Le black metal est historiquement attaché à des thématiques sombres : satanisme, paganisme, misanthropie. Avec le blackgaze, les textes s’ouvrent à des thèmes plus personnels, ou à une forme d’écologie spirituelle et d’onirisme (“Kodama” d’Alcest en 2016 s’inspire du film Princesse Mononoké, entre nature et humanité).






Conséquences et Controverses : Quand la Tradition se Heurte à la Modernité

Quelle réception par la communauté metal ?

  • Apparition d’une frange “anti-blackgaze” : souvent accusé par une partie de la scène d’édulcorer la violence du black metal, le blackgaze se voit refusé par les puristes — débats enflammés sur des forums comme Metal Archives Forum.
  • Engouement hors circuit : pourtant, le blackgaze attire des auditeurs venus d’ailleurs (post-rock, indie, shoegaze), et conquiert progressivement critiques et médias généralistes.
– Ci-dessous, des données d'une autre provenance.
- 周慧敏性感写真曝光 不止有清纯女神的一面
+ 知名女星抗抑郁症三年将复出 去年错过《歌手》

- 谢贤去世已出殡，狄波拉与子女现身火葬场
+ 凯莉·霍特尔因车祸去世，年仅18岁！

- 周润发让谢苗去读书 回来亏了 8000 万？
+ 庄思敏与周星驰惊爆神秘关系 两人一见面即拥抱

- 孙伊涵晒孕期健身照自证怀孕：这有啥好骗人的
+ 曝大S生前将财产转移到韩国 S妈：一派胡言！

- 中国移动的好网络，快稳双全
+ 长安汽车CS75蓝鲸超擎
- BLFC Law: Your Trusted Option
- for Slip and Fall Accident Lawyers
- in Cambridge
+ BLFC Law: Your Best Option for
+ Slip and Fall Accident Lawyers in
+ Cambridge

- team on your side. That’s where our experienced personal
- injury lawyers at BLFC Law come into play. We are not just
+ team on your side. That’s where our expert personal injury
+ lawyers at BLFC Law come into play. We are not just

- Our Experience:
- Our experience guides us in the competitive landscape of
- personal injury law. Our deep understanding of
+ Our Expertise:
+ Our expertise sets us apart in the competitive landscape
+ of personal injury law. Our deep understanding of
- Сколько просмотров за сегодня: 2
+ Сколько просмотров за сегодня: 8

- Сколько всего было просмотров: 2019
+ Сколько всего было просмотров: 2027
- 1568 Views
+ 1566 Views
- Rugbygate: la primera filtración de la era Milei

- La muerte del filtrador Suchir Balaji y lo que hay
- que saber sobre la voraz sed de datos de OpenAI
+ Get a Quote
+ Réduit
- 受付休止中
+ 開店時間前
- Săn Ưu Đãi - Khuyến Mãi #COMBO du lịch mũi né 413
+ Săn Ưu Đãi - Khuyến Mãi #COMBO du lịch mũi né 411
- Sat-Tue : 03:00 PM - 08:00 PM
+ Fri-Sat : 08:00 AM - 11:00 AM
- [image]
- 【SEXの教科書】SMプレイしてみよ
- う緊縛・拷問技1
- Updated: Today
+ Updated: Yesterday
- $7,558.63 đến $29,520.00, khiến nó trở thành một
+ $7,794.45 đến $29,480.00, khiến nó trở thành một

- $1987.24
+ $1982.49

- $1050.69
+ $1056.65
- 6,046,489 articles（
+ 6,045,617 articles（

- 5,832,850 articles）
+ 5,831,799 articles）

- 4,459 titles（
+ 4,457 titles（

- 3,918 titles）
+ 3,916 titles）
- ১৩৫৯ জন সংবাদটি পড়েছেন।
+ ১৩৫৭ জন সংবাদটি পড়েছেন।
En témoignent les 30 000 places vendues par Alcest en tournée fin 2019 avec Cult of Luna en Europe.

Quelques données marquantes

  • Le volume de discussions sur Reddit r/blackgaze a été multiplié par 5 entre 2015 et 2022, signe d’une communauté croissante.
  • « Sunbather » de Deafheaven s’est vendu à plus de 30 000 exemplaires physiques aux États-Unis en deux ans, une performance remarquable dans le black metal moderne (Billboard).
  • En 2021, Bandcamp recensait plus de 300 nouveaux albums tagués “blackgaze”, contre à peine 35 en 2012.





Le Blackgaze : Un Laboratoire Sonore Vers l’Avenir

Le blackgaze n’a pas simplement ajouté une nouvelle sous-catégorie à la (déjà longue) liste des micro-genres du metal. Cette hybridation a inversé la dynamique du black metal traditionnel : au lieu de resserrer les frontières, elle encourage la porosité, la nuance et l’expérimentation. L’esthétique sonore n’est plus la somme de ses composants, mais une recherche d’absolu sensible où la tension et la douceur cohabitent, loin de tout dogmatisme.

Par ce dialogue inédit entre ombres et lumières, le blackgaze a offert au black metal une respiration inattendue, fécondant le genre de possibilités qui semblaient impensables vingt ans plus tôt. Que l’on goûte ou non cette mutation, impossible de nier son impact sur la cartographie sonore du metal extrême. Reste à voir quelles surprises le laboratoire sonore du blackgaze préparera demain – et jusqu’où l’audace de ses architectes continuera à bousculer les frontières de l’intransigeance musicale.